MonoFrill is backbone-agnostic (GPT2 / LLaMA2 / LLaMA3), attributing performance solely to data and 2D-PRQ.

Loss & Training¶

Two stages: ① Tokenizer training with reconstruction loss (Equation 2, including global \(L_1\), part \(L_1\), and commitment loss with weight \(\beta\)); ② Generator training with token-level NLL (Equation 1). Tokenizer: learning rate 2e-4, batch 256, temporal downsampling \(\alpha=4\). MonoFrill: full-parameter training on 8×A800, learning rate 2e-4, batch 1024. Downstream benchmarks are fine-tuned for only 50 epochs (vs. 300) to isolate generalization from memorization.

Key Experimental Results¶

Main Results¶

Zero-Shot OOD Generalization (Table 2, OpenT2M_zero, 12k held-out motions): The core conclusion is that "changing the dataset leads to a qualitative leap in generalization." All baselines improved significantly when switched to OpenT2M training data.

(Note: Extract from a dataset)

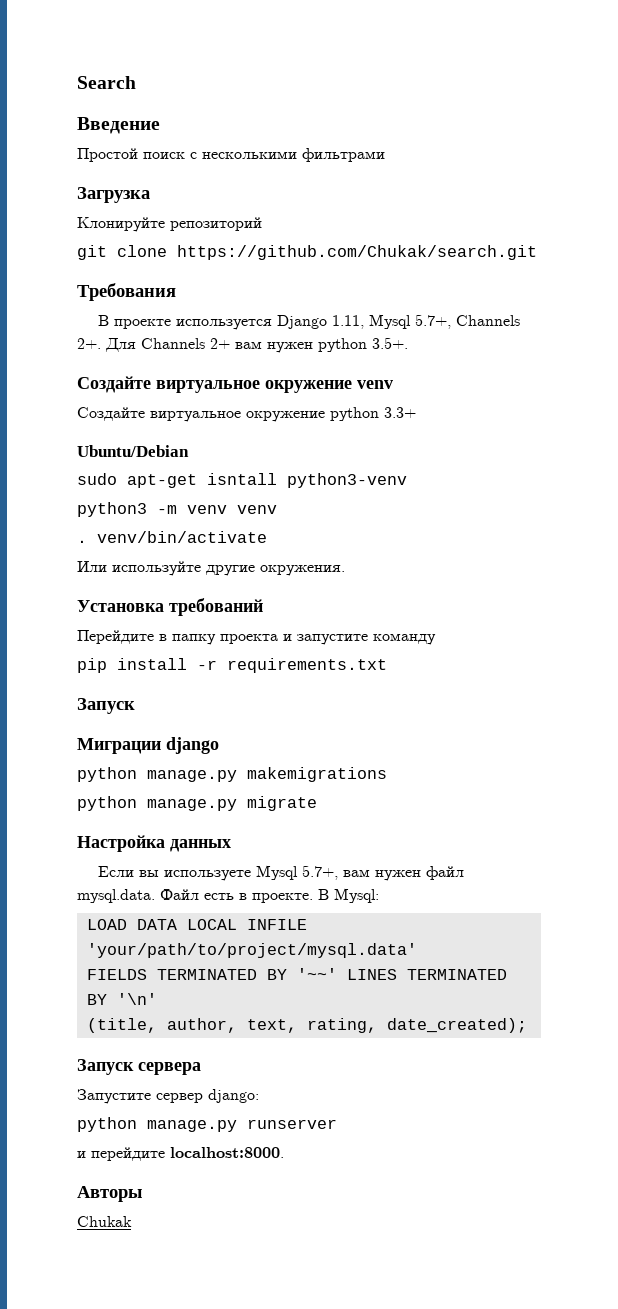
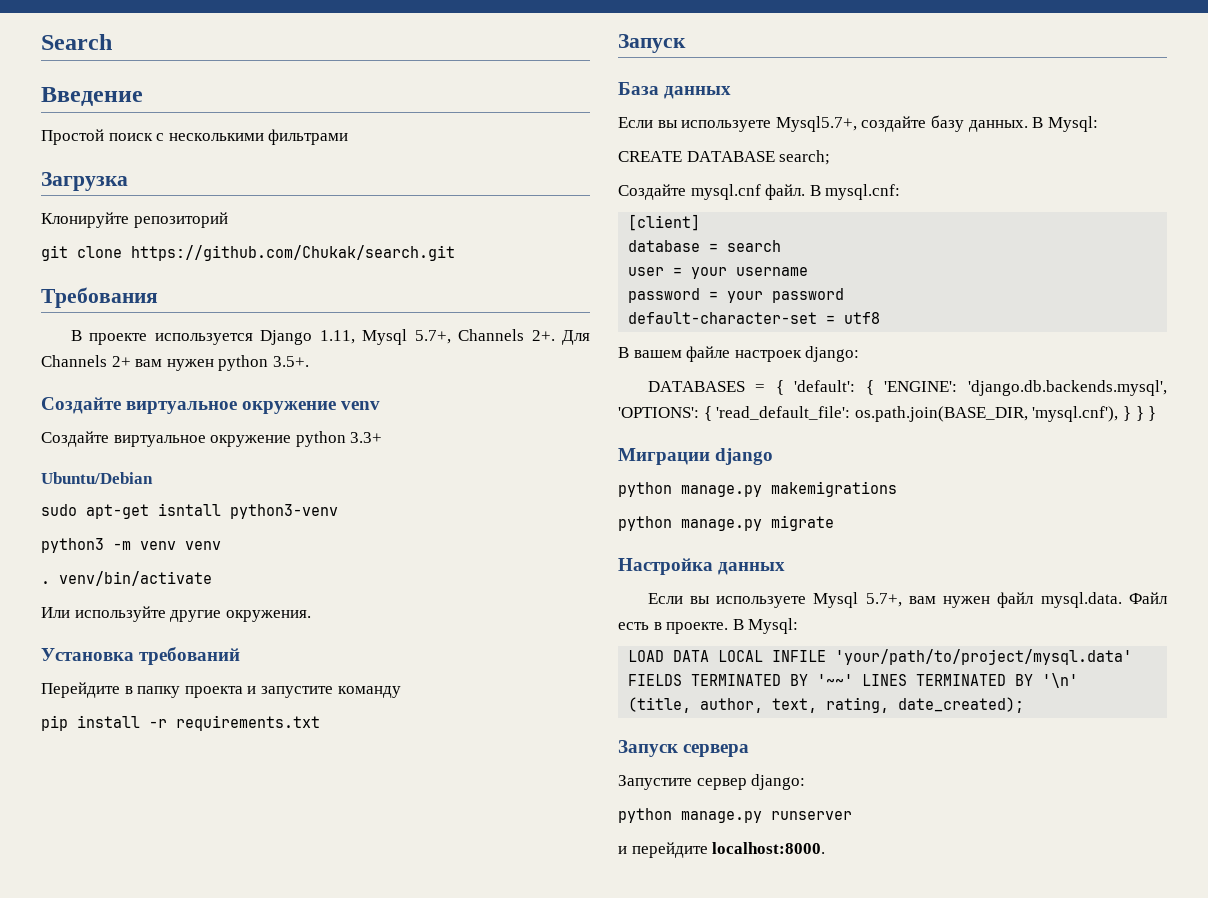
(135, 706) none -> [618,82,732,99] [618,115,1098,132] [618,150,831,165] [618,184,901,200] [628,214,701,231] [628,240,782,252] [628,267,809,279] [628,288,845,303] [628,312,881,324] [618,346,860,362] [647,380,1167,396] [618,406,1157,422] // База данных // Если вы используете Mysql5.7+, создайте базу данных. В Mysql: // CREATE DATABASE search; // Создайте mysql.cnf файл. В mysql.cnf: // [client] // database = search // user = your username // password = your password // default-character-set = utf8 // В вашем файле настроек django: // DATABASES = { 'default': { 'ENGINE': 'django.db.backends.mysql', 'OPTIONS': { 'read_default_file': os.path.join(BASE_DIR, 'mysql.cnf'), } } }
[77,1186,142,1202] [77,1216,132,1227] // Авторы // Chukak -> (826, 848) none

Model	Training Data	R@1 ↑	R@3 ↑	FID ↓	MMDist ↓
Real (Upper Bound)	-	0.316	0.621	-	3.771
MDM	HumanML3D	0.065	0.180	51.31	7.642
MDM	OpenT2M	0.194	0.447	8.153	4.889
T2M-GPT	HumanML3D	0.070	0.186	62.04	8.093
T2M-GPT	OpenT2M	0.159	0.357	5.566	5.072
MonoFrill-2D-PRQ4	OpenT2M	0.240	0.512	1.475	4.281

Methods trained on HumanML3D had near-zero generalization (R@1 0.05~0.07, FID 50+). Switching to OpenT2M raised R@1 to 0.15~0.19, while MonoFrill with 2D-PRQ reached 0.240, approaching the real-data bound.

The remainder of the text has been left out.